== Data ==

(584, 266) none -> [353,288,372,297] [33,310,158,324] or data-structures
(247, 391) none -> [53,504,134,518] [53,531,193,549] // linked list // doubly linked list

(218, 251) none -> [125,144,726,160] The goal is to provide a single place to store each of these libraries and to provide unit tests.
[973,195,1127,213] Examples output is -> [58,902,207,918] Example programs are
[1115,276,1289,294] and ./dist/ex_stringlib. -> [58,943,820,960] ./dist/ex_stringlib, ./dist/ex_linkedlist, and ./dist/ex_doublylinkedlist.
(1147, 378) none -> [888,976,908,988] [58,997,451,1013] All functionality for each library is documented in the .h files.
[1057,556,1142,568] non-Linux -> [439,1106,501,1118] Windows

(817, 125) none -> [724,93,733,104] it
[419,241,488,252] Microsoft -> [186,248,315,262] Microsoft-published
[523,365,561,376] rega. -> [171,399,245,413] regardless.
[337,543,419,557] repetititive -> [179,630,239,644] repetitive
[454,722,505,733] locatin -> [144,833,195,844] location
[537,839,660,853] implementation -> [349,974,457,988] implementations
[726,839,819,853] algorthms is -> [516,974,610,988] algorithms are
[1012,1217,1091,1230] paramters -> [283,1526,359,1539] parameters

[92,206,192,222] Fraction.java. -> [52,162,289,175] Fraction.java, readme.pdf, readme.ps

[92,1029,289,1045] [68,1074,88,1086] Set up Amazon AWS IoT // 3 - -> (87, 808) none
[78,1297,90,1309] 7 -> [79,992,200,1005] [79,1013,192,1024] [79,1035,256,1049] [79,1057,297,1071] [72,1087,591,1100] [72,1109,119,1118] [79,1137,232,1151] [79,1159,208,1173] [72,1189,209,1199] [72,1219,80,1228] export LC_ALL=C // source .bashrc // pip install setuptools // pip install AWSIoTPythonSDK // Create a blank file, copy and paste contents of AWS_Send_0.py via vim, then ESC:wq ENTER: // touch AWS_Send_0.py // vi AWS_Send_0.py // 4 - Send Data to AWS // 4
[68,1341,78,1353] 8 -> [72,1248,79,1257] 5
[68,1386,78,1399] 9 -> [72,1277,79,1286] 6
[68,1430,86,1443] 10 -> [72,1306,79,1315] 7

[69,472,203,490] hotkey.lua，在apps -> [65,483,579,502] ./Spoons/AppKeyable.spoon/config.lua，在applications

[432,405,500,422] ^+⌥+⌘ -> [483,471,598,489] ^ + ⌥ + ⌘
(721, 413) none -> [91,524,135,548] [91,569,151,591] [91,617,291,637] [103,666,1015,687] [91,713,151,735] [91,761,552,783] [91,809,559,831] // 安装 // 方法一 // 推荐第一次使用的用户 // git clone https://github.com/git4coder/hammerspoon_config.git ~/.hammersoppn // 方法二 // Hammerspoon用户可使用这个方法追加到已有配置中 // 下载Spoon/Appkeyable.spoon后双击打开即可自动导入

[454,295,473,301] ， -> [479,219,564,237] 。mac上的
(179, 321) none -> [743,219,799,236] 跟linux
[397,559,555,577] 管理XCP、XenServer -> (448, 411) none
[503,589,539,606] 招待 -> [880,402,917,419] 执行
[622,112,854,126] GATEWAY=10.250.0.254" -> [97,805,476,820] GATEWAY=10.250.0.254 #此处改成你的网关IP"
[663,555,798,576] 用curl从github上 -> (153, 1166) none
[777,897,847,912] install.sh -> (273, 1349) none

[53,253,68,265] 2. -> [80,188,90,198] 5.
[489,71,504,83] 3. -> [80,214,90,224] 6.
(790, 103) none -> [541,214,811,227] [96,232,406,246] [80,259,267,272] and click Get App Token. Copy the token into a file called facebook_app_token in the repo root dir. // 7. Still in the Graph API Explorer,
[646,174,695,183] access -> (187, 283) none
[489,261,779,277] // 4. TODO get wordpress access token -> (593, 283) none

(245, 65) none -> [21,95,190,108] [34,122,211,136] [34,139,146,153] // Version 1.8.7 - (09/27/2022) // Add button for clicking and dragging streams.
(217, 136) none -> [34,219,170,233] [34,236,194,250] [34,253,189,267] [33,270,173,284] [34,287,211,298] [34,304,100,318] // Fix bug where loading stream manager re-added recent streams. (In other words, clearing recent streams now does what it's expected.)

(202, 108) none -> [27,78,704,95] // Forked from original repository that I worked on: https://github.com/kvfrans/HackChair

== Work task ==
Copy each entry exactly.

== Result of the exercise ==
(584, 266) none -> [353,288,372,297] [33,310,158,324] or data-structures
(247, 391) none -> [53,504,134,518] [53,531,193,549] // linked list // doubly linked list

(218, 251) none -> [125,144,726,160] The goal is to provide a single place to store each of these libraries and to provide unit tests.
[973,195,1127,213] Examples output is -> [58,902,207,918] Example programs are
[1115,276,1289,294] and ./dist/ex_stringlib. -> [58,943,820,960] ./dist/ex_stringlib, ./dist/ex_linkedlist, and ./dist/ex_doublylinkedlist.
(1147, 378) none -> [888,976,908,988] [58,997,451,1013] All functionality for each library is documented in the .h files.
[1057,556,1142,568] non-Linux -> [439,1106,501,1118] Windows

(817, 125) none -> [724,93,733,104] it
[419,241,488,252] Microsoft -> [186,248,315,262] Microsoft-published
[523,365,561,376] rega. -> [171,399,245,413] regardless.
[337,543,419,557] repetititive -> [179,630,239,644] repetitive
[454,722,505,733] locatin -> [144,833,195,844] location
[537,839,660,853] implementation -> [349,974,457,988] implementations
[726,839,819,853] algorthms is -> [516,974,610,988] algorithms are
[1012,1217,1091,1230] paramters -> [283,1526,359,1539] parameters

[92,206,192,222] Fraction.java. -> [52,162,289,175] Fraction.java, readme.pdf, readme.ps

[92,1029,289,1045] [68,1074,88,1086] Set up Amazon AWS IoT // 3 - -> (87, 808) none
[78,1297,90,1309] 7 -> [79,992,200,1005] [79,1013,192,1024] [79,1035,256,1049] [79,1057,297,1071] [72,1087,591,1100] [72,1109,119,1118] [79,1137,232,1151] [79,1159,208,1173] [72,1189,209,1199] [72,1219,80,1228] export LC_ALL=C // source .bashrc // pip install setuptools // pip install AWSIoTPythonSDK // Create a blank file, copy and paste contents of AWS_Send_0.py via vim, then ESC:wq ENTER: // touch AWS_Send_0.py // vi AWS_Send_0.py // 4 - Send Data to AWS // 4
[68,1341,78,1353] 8 -> [72,1248,79,1257] 5
[68,1386,78,1399] 9 -> [72,1277,79,1286] 6
[68,1430,86,1443] 10 -> [72,1306,79,1315] 7

[69,472,203,490] hotkey.lua，在apps -> [65,483,579,502] ./Spoons/AppKeyable.spoon/config.lua，在applications

[432,405,500,422] ^+⌥+⌘ -> [483,471,598,489] ^ + ⌥ + ⌘
(721, 413) none -> [91,524,135,548] [91,569,151,591] [91,617,291,637] [103,666,1015,687] [91,713,151,735] [91,761,552,783] [91,809,559,831] // 安装 // 方法一 // 推荐第一次使用的用户 // git clone https://github.com/git4coder/hammerspoon_config.git ~/.hammersoppn // 方法二 // Hammerspoon用户可使用这个方法追加到已有配置中 // 下载Spoon/Appkeyable.spoon后双击打开即可自动导入

[454,295,473,301] ， -> [479,219,564,237] 。mac上的
(179, 321) none -> [743,219,799,236] 跟linux
[397,559,555,577] 管理XCP、XenServer -> (448, 411) none
[503,589,539,606] 招待 -> [880,402,917,419] 执行
[622,112,854,126] GATEWAY=10.250.0.254" -> [97,805,476,820] GATEWAY=10.250.0.254 #此处改成你的网关IP"
[663,555,798,576] 用curl从github上 -> (153, 1166) none
[777,897,847,912] install.sh -> (273, 1349) none

[53,253,68,265] 2. -> [80,188,90,198] 5.
[489,71,504,83] 3. -> [80,214,90,224] 6.
(790, 103) none -> [541,214,811,227] [96,232,406,246] [80,259,267,272] and click Get App Token. Copy the token into a file called facebook_app_token in the repo root dir. // 7. Still in the Graph API Explorer,
[646,174,695,183] access -> (187, 283) none
[489,261,779,277] // 4. TODO get wordpress access token -> (593, 283) none

(245, 65) none -> [21,95,190,108] [34,122,211,136] [34,139,146,153] // Version 1.8.7 - (09/27/2022) // Add button for clicking and dragging streams.
(217, 136) none -> [34,219,170,233] [34,236,194,250] [34,253,189,267] [33,270,173,284] [34,287,211,298] [34,304,100,318] // Fix bug where loading stream manager re-added recent streams. (In other words, clearing recent streams now does what it's expected.)

(202, 108) none -> [27,78,704,95] // Forked from original repository that I worked on: https://github.com/kvfrans/HackChair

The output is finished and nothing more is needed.